Sovereign Power and Repudiated Violence - The Case of Israel
|Directeur /trice||Prof. Nadera Shalhoub-Kevorkian, Law, Criminology, Social Work, The Hebrew University of Jerusalem|
|Co-directeur(s) /trice(s)||Supervisor in IHED: Prof. Andrea Bianchi, International Law|
|Résumé de la thèse||
Studies of violence and the public sphere have focused on debates around wars, terrorist attacks and routine policing. However, no attention has been given to acts of repudiated violence: acts that the state condemns and disowns although they were committed by its own agents on duty. Acts of repudiated violence reverse the perceived roles of victim and perpetrator. In these cases, the death of the “Other” can no longer be explained as an indispensable security necessity, and the public is forced to recognize the existence of unnecessary victims on the enemy’s side. Hence, analysis of the public sphere from the hitherto unexplored perspective of repudiated violence can more profoundly crystalize and expose the limits of dominant social values.
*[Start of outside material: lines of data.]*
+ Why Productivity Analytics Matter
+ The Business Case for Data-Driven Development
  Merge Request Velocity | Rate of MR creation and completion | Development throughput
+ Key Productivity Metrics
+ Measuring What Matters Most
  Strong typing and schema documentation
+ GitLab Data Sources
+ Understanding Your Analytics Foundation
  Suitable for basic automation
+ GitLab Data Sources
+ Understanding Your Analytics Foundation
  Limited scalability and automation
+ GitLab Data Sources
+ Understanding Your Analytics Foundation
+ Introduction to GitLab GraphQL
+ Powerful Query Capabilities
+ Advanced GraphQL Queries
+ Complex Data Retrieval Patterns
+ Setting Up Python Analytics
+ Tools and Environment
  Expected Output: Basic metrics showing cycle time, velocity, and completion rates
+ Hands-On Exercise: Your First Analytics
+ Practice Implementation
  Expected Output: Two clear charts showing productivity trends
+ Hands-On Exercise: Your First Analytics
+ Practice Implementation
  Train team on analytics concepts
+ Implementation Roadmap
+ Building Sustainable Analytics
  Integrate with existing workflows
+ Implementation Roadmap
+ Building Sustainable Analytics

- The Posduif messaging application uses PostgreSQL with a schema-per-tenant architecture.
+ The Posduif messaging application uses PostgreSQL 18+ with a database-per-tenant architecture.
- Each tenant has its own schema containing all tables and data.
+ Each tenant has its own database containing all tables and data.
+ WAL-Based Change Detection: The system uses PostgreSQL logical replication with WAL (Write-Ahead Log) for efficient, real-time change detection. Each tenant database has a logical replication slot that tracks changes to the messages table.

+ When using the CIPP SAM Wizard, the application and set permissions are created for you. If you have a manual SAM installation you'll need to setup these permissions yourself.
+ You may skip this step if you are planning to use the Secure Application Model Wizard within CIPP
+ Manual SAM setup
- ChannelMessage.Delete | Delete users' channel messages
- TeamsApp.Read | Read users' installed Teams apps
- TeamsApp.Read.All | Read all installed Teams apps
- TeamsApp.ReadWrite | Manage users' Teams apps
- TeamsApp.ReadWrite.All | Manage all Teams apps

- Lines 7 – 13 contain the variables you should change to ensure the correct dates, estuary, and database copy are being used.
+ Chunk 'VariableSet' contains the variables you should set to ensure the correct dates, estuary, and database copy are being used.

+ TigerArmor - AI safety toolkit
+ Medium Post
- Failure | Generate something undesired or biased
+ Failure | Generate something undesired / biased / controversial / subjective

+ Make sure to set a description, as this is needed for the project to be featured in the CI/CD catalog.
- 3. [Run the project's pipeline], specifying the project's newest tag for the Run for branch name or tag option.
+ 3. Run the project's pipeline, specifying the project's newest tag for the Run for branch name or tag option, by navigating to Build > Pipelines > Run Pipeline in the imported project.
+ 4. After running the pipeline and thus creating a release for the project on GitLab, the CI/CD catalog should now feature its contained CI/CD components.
A comparative analysis of four historical and contemporary cases of repudiated violence in Israel will track the transformation of the public sphere from prioritizing democratic values to embracing authoritarian ones. Rejecting the dogmas of grand narratives and embracing instead a plurality of marginalized perspectives, this research asks: How do acts of repudiated violence reshape the public sphere? How do moments perceived as exceptional violence reconfigure the relations between the public sphere and the sovereign power?